Gather the lines below that include the string "现场确认的方式进行", copying each in full.

---------- Data shown

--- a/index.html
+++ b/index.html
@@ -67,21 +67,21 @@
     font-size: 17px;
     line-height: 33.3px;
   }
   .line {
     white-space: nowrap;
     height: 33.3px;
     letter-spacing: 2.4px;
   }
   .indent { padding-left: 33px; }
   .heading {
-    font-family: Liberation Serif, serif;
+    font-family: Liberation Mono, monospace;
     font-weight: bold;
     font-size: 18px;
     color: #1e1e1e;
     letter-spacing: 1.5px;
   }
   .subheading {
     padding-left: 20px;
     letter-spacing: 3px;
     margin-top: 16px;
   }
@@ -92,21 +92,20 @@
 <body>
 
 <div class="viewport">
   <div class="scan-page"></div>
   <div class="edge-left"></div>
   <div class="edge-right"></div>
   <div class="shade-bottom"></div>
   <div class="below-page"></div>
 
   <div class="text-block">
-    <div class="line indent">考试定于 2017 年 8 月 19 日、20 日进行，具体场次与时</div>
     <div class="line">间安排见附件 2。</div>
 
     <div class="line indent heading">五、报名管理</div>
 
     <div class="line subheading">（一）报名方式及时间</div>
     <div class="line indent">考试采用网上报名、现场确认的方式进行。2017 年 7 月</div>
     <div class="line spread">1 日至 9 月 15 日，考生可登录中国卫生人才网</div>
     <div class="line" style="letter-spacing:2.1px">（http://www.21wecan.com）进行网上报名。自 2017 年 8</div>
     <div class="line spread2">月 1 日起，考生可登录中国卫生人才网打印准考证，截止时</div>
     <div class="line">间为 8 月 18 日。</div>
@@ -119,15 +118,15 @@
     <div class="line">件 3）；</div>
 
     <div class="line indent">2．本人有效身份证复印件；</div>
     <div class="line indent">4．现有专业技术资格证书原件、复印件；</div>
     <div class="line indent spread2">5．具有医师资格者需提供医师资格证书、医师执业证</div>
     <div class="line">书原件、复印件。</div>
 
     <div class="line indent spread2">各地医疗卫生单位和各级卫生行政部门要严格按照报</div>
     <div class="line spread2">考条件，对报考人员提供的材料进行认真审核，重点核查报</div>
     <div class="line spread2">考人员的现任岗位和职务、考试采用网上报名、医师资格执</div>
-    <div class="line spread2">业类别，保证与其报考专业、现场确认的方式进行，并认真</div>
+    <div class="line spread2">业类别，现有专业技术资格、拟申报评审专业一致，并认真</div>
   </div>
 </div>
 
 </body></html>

--------------------

**Result**
     <div class="line indent">考试采用网上报名、现场确认的方式进行。2017 年 7 月</div>
-    <div class="line spread2">业类别，保证与其报考专业、现场确认的方式进行，并认真</div>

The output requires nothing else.